Hundreds of students entered the auditorium in a sea of royal blue caps and gowns as families and friends awaited with excitement for the ceremony to begin. Some searched for their loved ones, waving as they found them. Others took selfies or held conversations with those seated near them as the anticipation of graduation compounded.
Dallas College held its first graduation ceremonies as a single institution June 24-26. This was the first series of graduation ceremonies since the transition to Dallas College. Seven ceremonies were held over the span of three days at the Curtis Culwell Center in Garland.
Alex Lyda, senior managing director of communications, said 11,647 students graduated this year.
Ketcia Mapamboli sat anxiously waiting to walk the stage, adorned in her decorated cap and silver sparkling glitter on her eyelids. “I feel amazing, blessed,” she said. Mapamboli graduated with an associate of arts degree and said she plans to continue her education to obtain a bachelor’s degree in finance.
A pre-recorded message from guest speaker, first lady Jill Biden, was broadcast to an auditorium of graduates and their families.

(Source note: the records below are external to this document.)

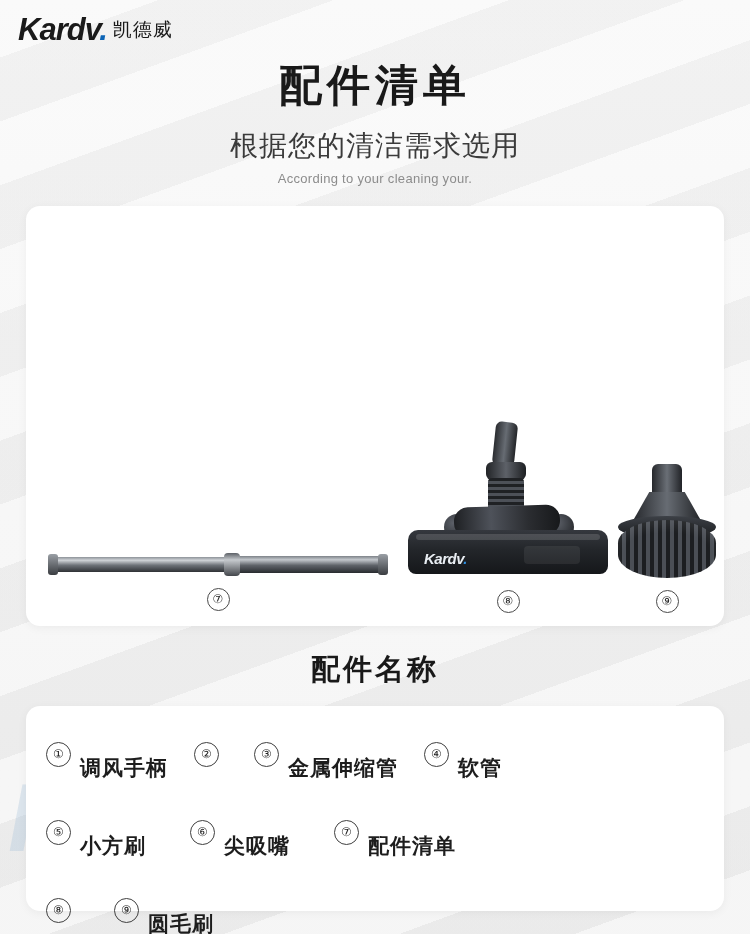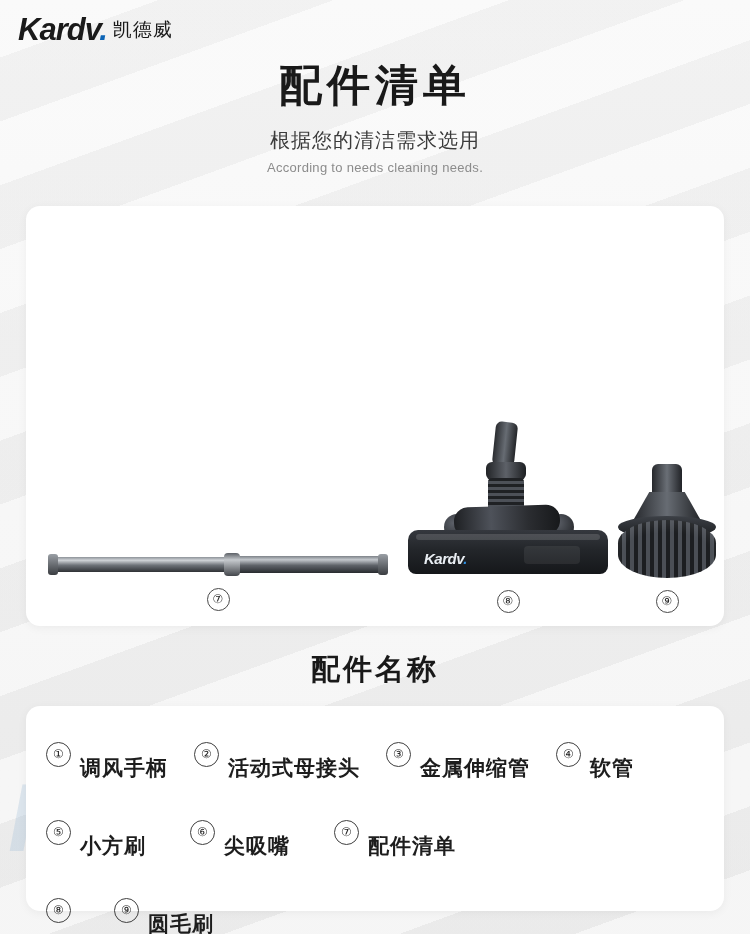--- a/index.html
+++ b/index.html
@@ -94,21 +94,21 @@
   }
   .main-title {
     font-size: 43px;
     font-weight: bold;
     color: #191919;
     letter-spacing: 5px;
     line-height: 1.1;
     margin: 0;
   }
   .sub-title {
-    font-size: 20px;
+    font-size: 28px;
     color: #3b3b3b;
     letter-spacing: 1px;
     margin-top: 18px;
   }
   .sub-title-en {
     font-size: 13px;
     color: #8c8c8c;
     letter-spacing: 0.3px;
     margin-top: 6px;
   }
@@ -450,21 +450,21 @@
 </div>
 
 <div class="brand">
   <span class="brand-mark"><span>Kardv</span><span class="brand-dot">.</span></span>
   <span class="brand-cn">凯德威</span>
 </div>
 
 <div class="title-block">
   <div class="main-title">配件清单</div>
   <div class="sub-title">根据您的清洁需求选用</div>
-  <div class="sub-title-en">According to needs cleaning needs.</div>
+  <div class="sub-title-en">According to your cleaning your.</div>
 </div>
 
 <div class="card" id="parts-card"></div>
 
 <div class="parts-row" style="left:34px; top:236px; width:682px;">
 
   <div class="part" style="width:108px;">
     <div class="part-img">
       <div class="p1">
         <div class="tip"></div>
@@ -586,21 +586,20 @@
 
 <div class="names">
 
   <div class="names-line">
     <div class="name-item gap-a">
       <span class="name-num">①</span>
       <span class="name-text">调风手柄</span>
     </div>
     <div class="name-item gap-a">
       <span class="name-num">②</span>
-      <span class="name-text">活动式母接头</span>
     </div>
     <div class="name-item gap-a">
       <span class="name-num">③</span>
       <span class="name-text">金属伸缩管</span>
     </div>
     <div class="name-item">
       <span class="name-num">④</span>
       <span class="name-text">软管</span>
     </div>
   </div>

The 2021 class optimistically listened as the first lady congratulated them. “The education you’ve received has prepared you well,” Biden said. “The decisions you’ve made will guide you well, and so all that’s left is for me to wish you well. Congratulations class of 2021.”
The 2021 graduating class faced different academic challenges during the 2020-2021 school year.
Liliana Cruz, Brookhaven Student Government Association outgoing president, was the first student speaker for one of the ceremonies. Cruz talked about not being able to set foot on campus for class or other activities and interact with classmates and professors. Instead of focusing on the struggles caused by the pandemic, she said, Cruz wanted to remember when things were normal.
“I want everyone to leave today’s graduation with a couple things in mind,” Cruz said. “First, is that graduation is a result of hard extended work and persistence. We are all walking across the stage because we have accomplished greatness. And second, setting high expectations will allow you to establish a clear path forward.”
Graduating student Regine Porter, a single mother of three, said she learned to read at the age of 24. She graduated with an associate of arts degree in education and will be graduating with her bachelor’s degree in education next year from Paul Quinn College. She said she wants to teach first grade. Porter said, “I am super pumped because I am 42 and I should have done this years ago.”
Porter said she prefers online classes because she can complete her work on her own time. “Online classes are less stressful and allow me to simply focus on the matter at hand,” Porter said.
Susan Hyde-Mahoney, student leader and speaker during another of the ceremonies, earned both an associate of arts and associate of science from the School of Law and Public Service. Hyde-Mahoney suffered a spinal cord injury following a successful career as a police officer and emergency medical technician, and enrolled in Dallas College in 2018.
“This is what perseverance looks like,” Hyde-Mahoney said during her speech. “Wherever the next chapter takes you, be proud. Hold your head high knowing that this value of higher education that you have obtained today sets you far apart from many others.”